Richard Petty, co-author of the study and professor at Ohio State University, came to this conclusion after reviewing the results, “ The results show how our body posture can affect not only what others think about us, but also how we think about ourselves.”

In line with the discussion in the “Improved Confidence With Postural Awareness” post and postures role in first impressions, our performances are often judged in how we look, and not always what we say. 

In a recent Wall Street Journal article, it was discovered that 90% of listeners’ first impression of a speaker did not change after hearing the actual spoken words, meaning that the first impression (the body language and facial gestures) from the outset of the speech played a huge role in the perceived success of the performance, supporting the notion that If you want to make a strong presentation, make sure it begins with confident body language. 

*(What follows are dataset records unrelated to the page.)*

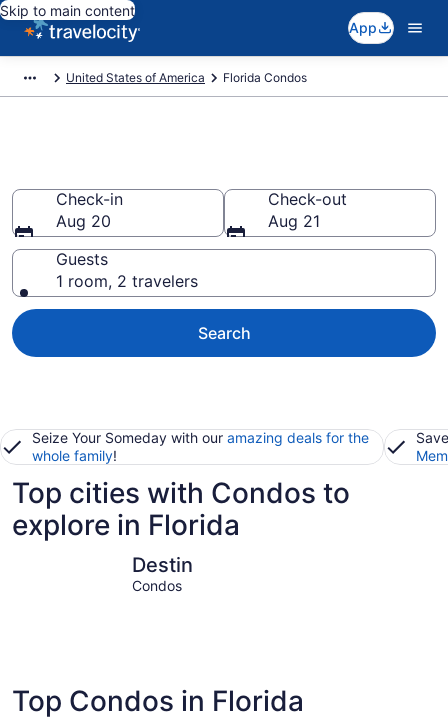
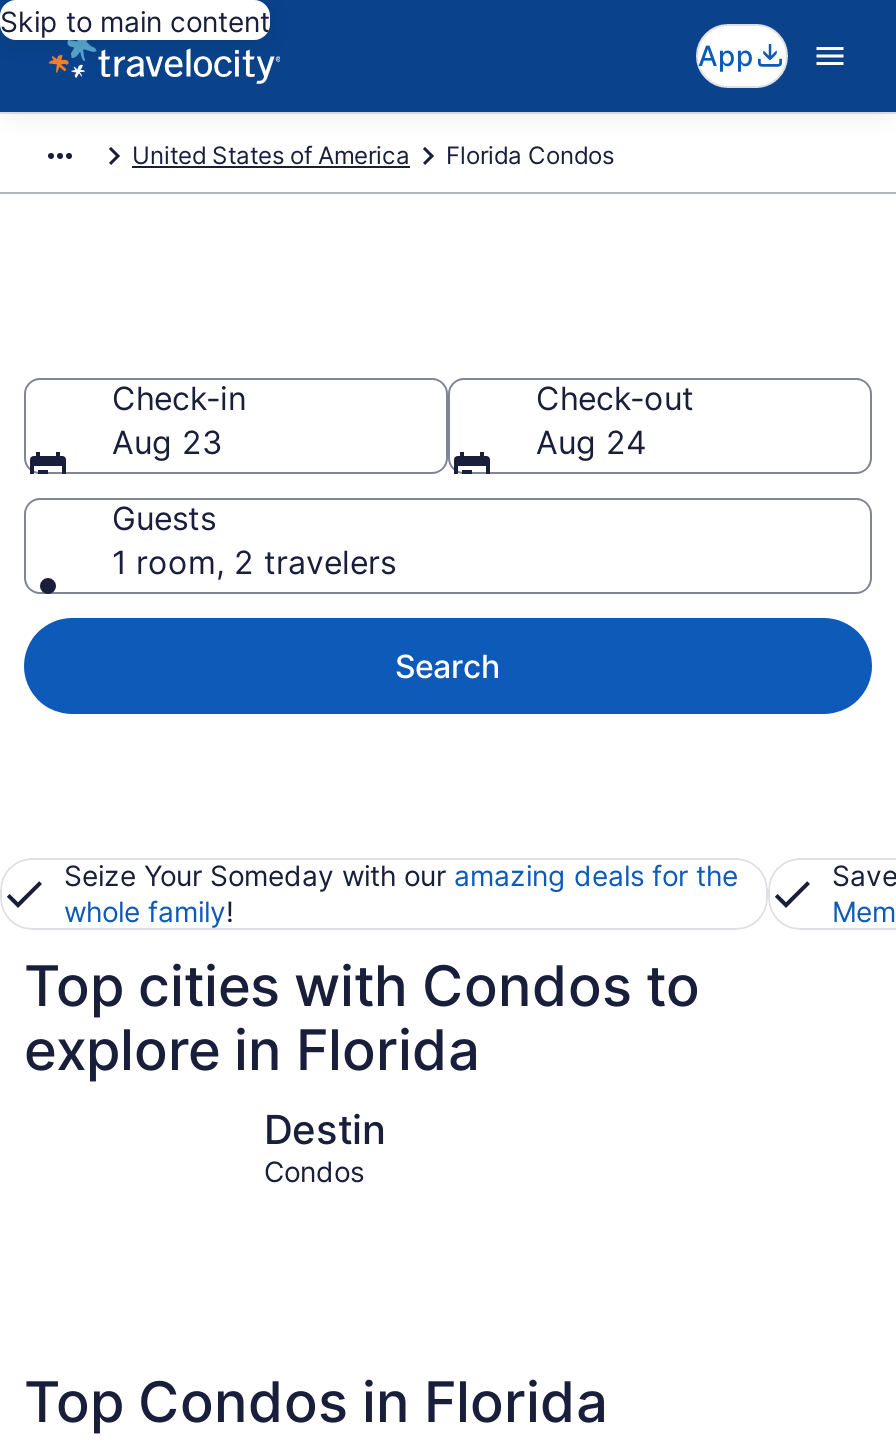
- Aug 20
+ Aug 23

- Aug 21
+ Aug 24
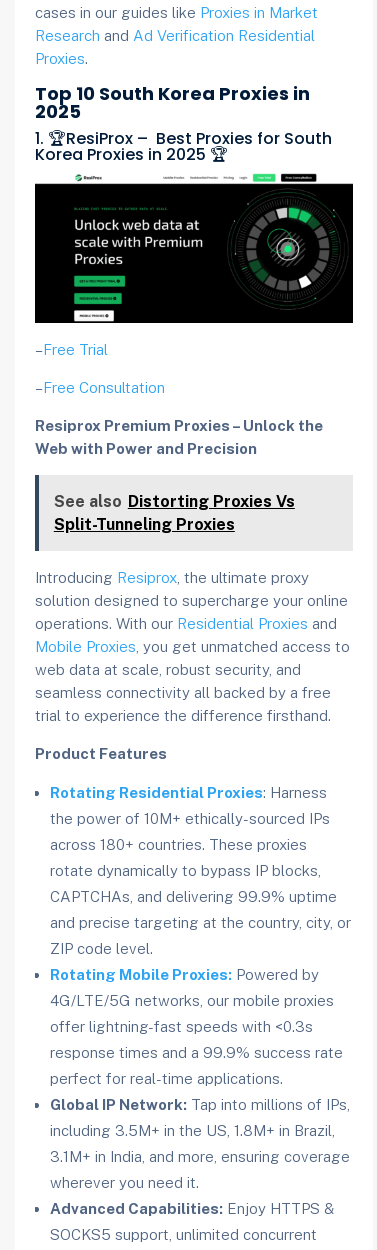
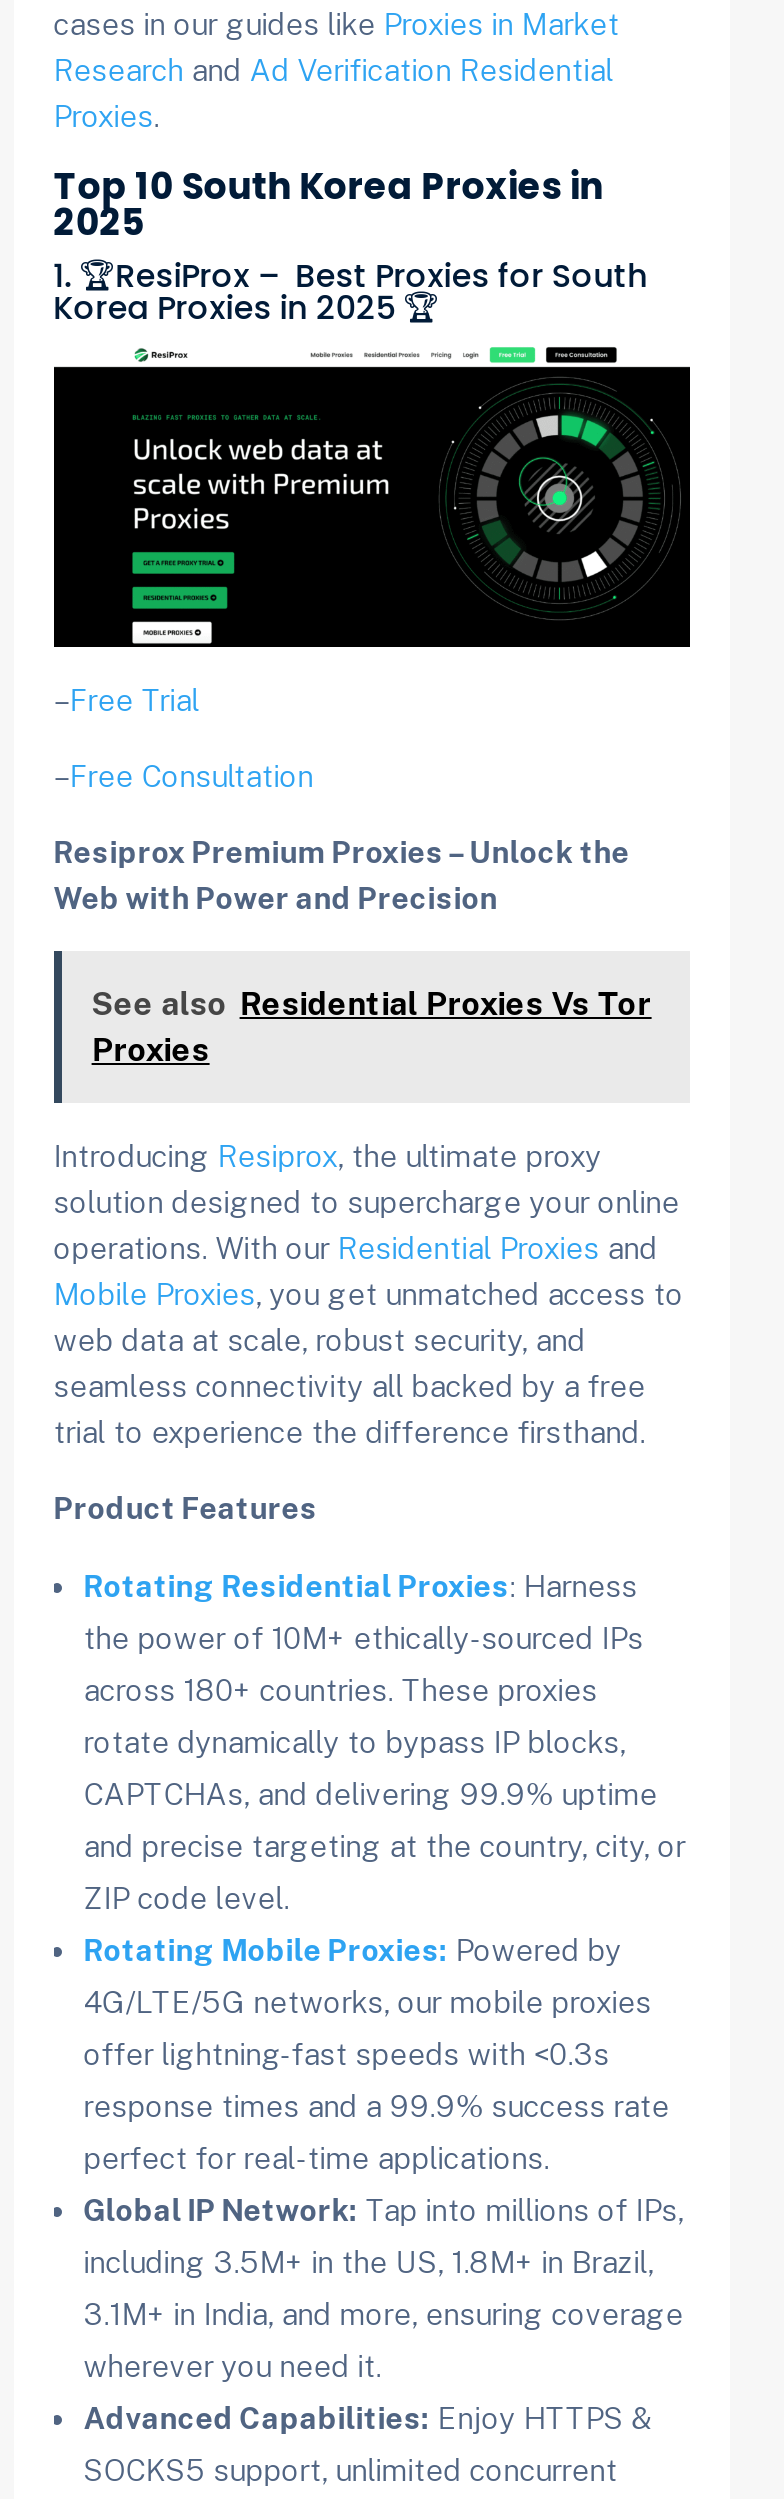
- See also Distorting Proxies Vs
- Split-Tunneling Proxies
+ See also Residential Proxies Vs Tor
+ Proxies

Our performance is based on a number of things, but the odds of success increase if we bring with us loads of energy, a positive mood and self-confidence, which are all proven byproducts of focusing on demonstrating good posture.

Take note this week of the people in your class or office who are making moves and doing big things.

Check out how they are seated at their desk and the body language they possess in social settings. 

Those who perform well, not only talk the talk, they walk the walk, it just so happens they do so with strong posture.